The salon, it turned out, was on the fifth floor of the Empire. On the way the manager paused briefly in the silver department to confer with a small, detached looking lady called Miss Winters.

"Things going well?" he asked.

"Oh, divinely!" Miss Winters twittered. "Just like magic. They're simply cleaning out the department."

"Bolting the meat and picking the bones, eh?" the manager beamed. "Stealing everything in sight, are they?"

"Oh, just!" Miss Winters nodded. "To give them encouragement, every so often I close my eyes and feign deep concentration. Every time I open my eyes the place looks just a little more like a desert wasteland."

"Just blinking away the merchandise, so to speak?"

"How cleverly you put it, Mr. Baker!
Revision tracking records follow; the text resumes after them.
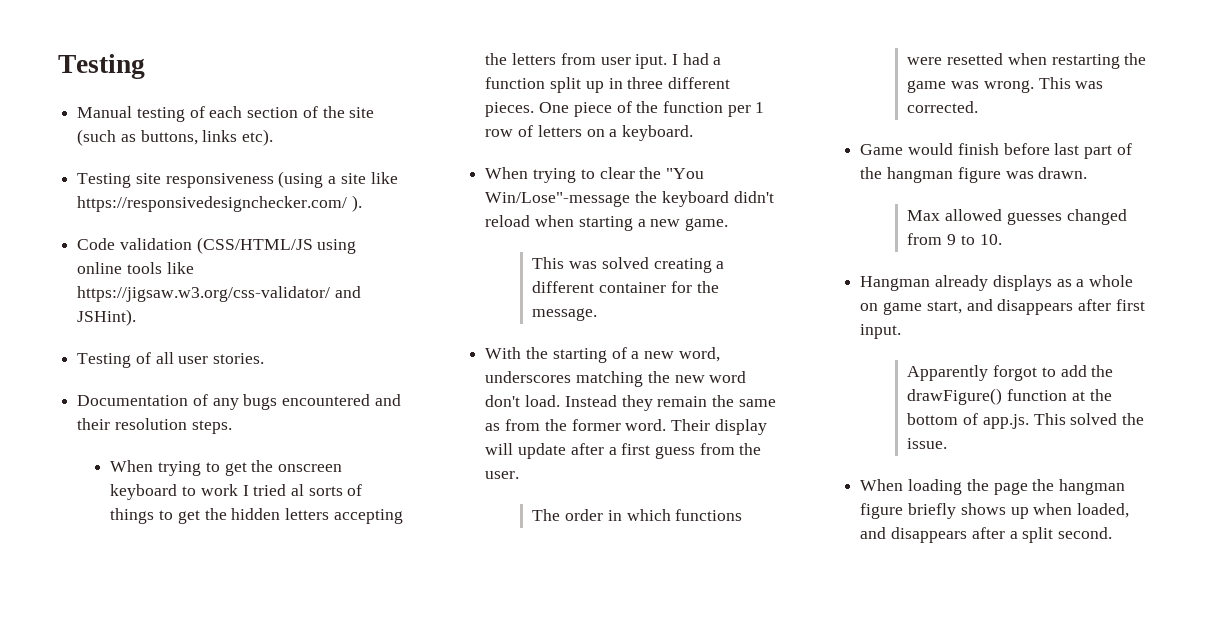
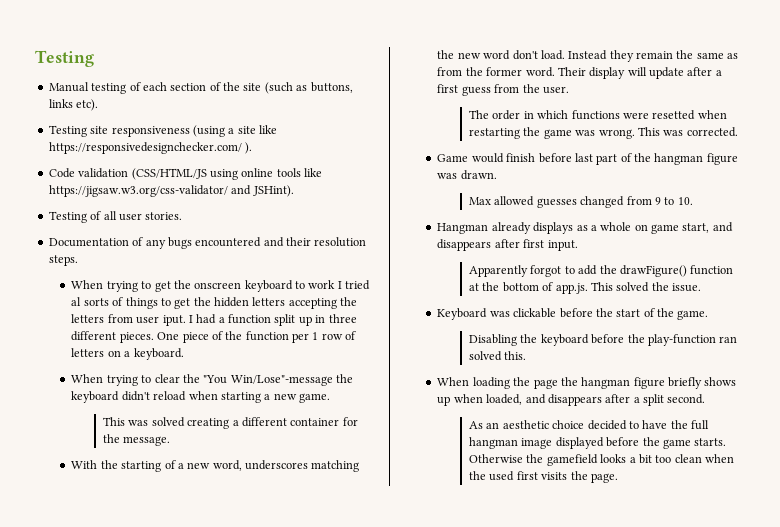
(948, 443) none -> [437,308,709,320] [469,334,738,346] [469,351,527,361] // Keyboard was clickable before the start of the game. // Disabling the keyboard before the play-function ran solved this.
(1113, 533) none -> [469,420,710,430] [469,437,727,449] [469,454,735,466] [469,471,618,483] // As an aesthetic choice decided to have the full hangman image displayed before the game starts. Otherwise the gamefield looks a bit too clean when the used first visits the page.

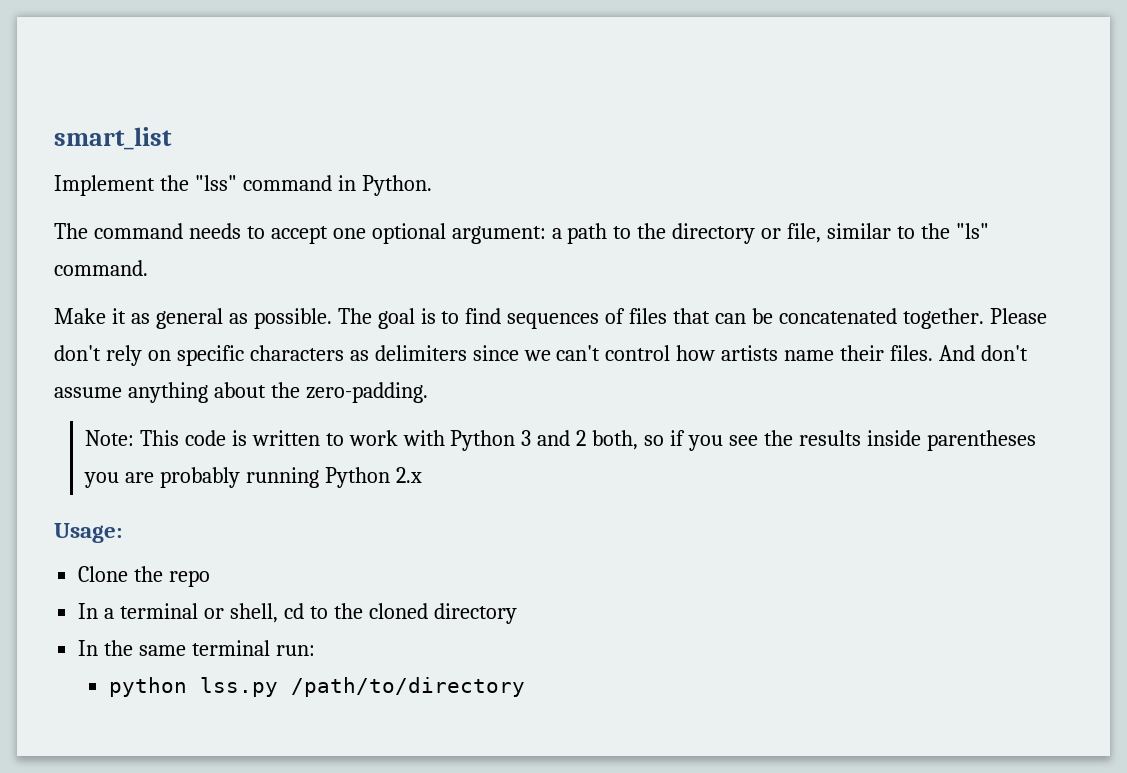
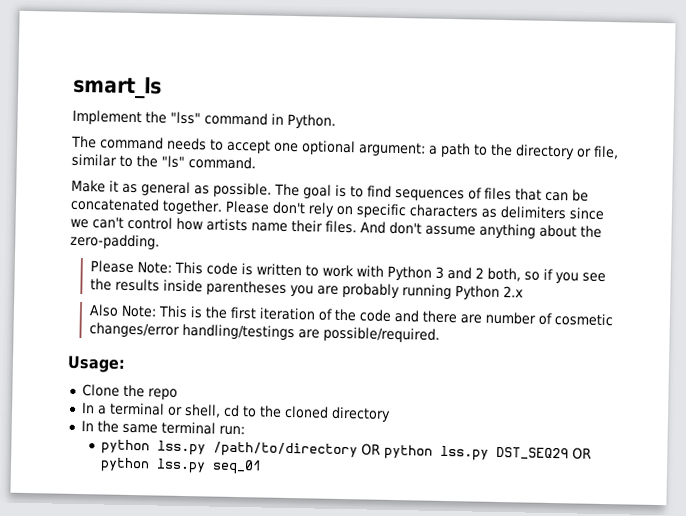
[54,127,172,150] smart_list -> [73,75,162,99] smart_ls
(428, 392) none -> [89,260,134,274] Please
(422, 475) none -> [88,304,613,327] [88,322,440,343] // Also Note: This is the first iteration of the code and there are number of cosmetic changes/error handling/testings are possible/required.
(526, 687) none -> [361,443,593,461] [100,457,263,475] OR python lss.py DST_SEQ29 OR python lss.py seq_01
You always were the one with the well-turned phrase, though." She colored prettily at her own boldness. "How would you like to hear that we've lost better than twenty thousand dollars just since opening this morning?"

"Splendid!" Mr. Baker said. "Splendid! Just keep up the good work, Miss Winters, and we'll be out of business in no time at all." As he turned away he smiled broadly at Marc and Toffee. "The sooner we unload all this junk the sooner we can close up and await the end with composure. As a matter of fact the advertising department has devised a little slogan: Steal at the Empire Before you Roast in Hellfire! Clever, eh?"

"Frightfully," Toffee said, "in the strictest sense of the word."

"Good grief," Marc said. "They're so used to the idea of dying, they're getting flip about it."